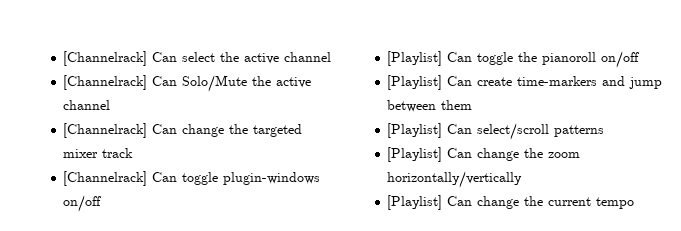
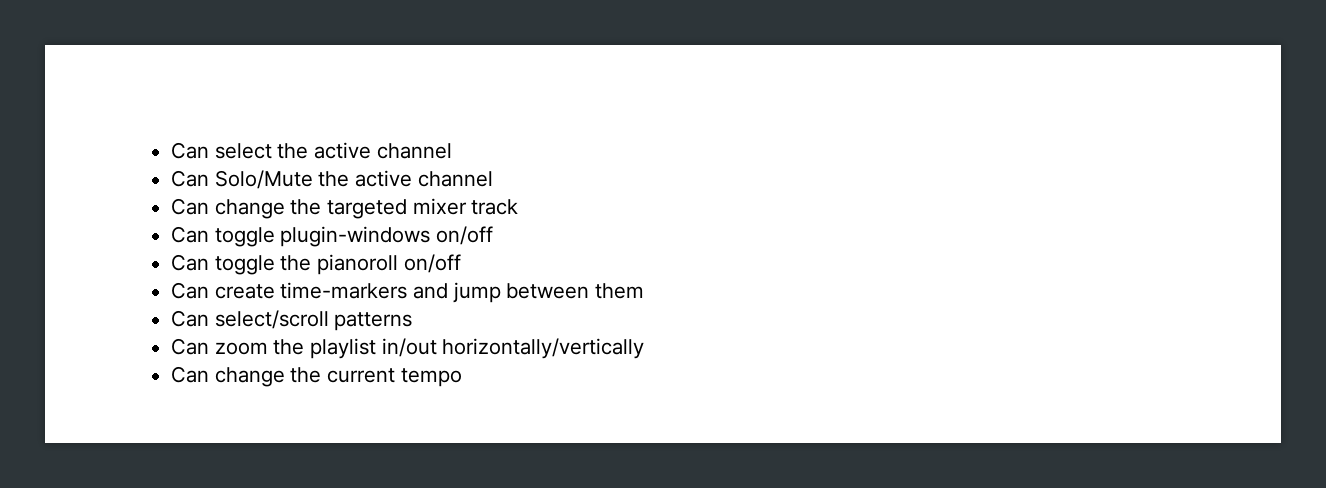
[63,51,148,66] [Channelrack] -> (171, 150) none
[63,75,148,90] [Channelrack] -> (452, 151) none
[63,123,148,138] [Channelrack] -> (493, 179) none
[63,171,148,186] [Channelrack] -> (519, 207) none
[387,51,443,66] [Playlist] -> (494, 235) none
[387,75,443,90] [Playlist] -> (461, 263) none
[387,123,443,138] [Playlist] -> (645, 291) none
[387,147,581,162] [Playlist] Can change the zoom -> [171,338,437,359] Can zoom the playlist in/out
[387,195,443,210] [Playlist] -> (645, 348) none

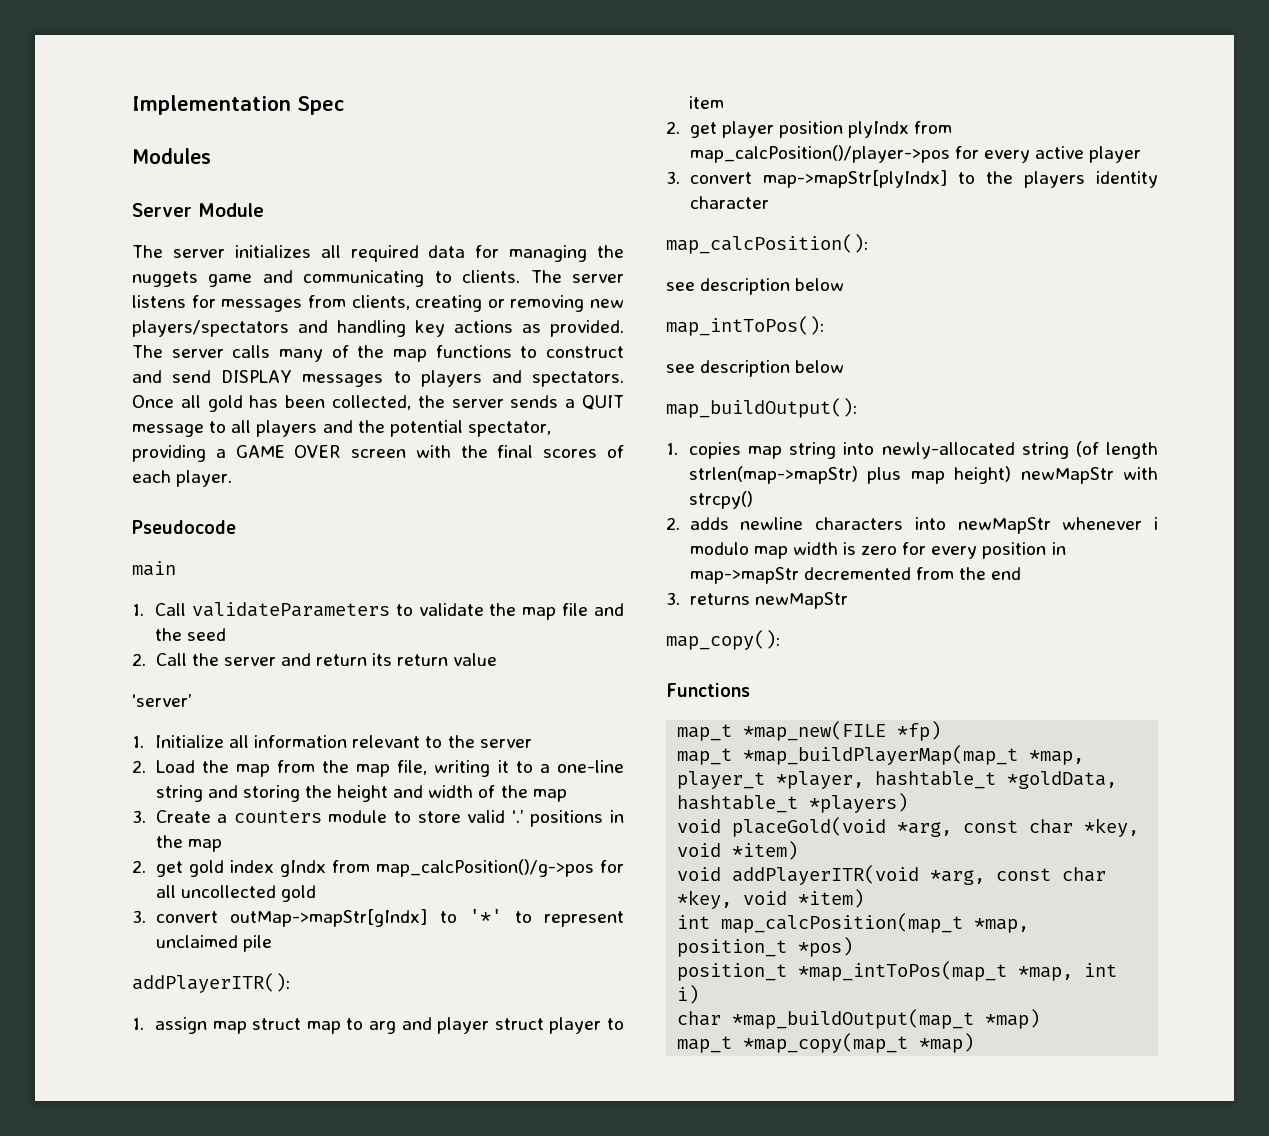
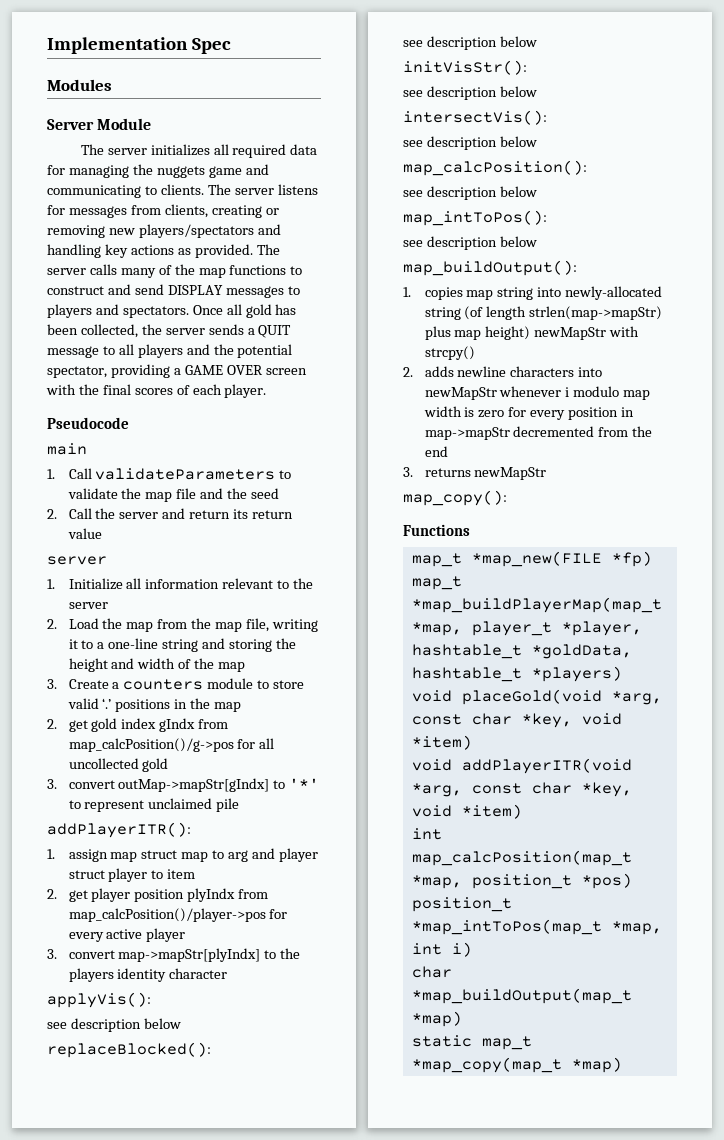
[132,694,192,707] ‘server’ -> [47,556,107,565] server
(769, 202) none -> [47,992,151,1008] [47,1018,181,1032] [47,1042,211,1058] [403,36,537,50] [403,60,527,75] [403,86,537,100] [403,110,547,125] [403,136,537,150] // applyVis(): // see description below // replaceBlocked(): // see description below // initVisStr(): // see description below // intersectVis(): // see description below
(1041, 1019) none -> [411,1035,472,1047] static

----

» Exercise aim:
For each line above that contains the word "Playlist", give the line as it is written.

» Solution to the problem:
[387,51,443,66] [Playlist] -> (494, 235) none
[387,75,443,90] [Playlist] -> (461, 263) none
[387,123,443,138] [Playlist] -> (645, 291) none
[387,147,581,162] [Playlist] Can change the zoom -> [171,338,437,359] Can zoom the playlist in/out
[387,195,443,210] [Playlist] -> (645, 348) none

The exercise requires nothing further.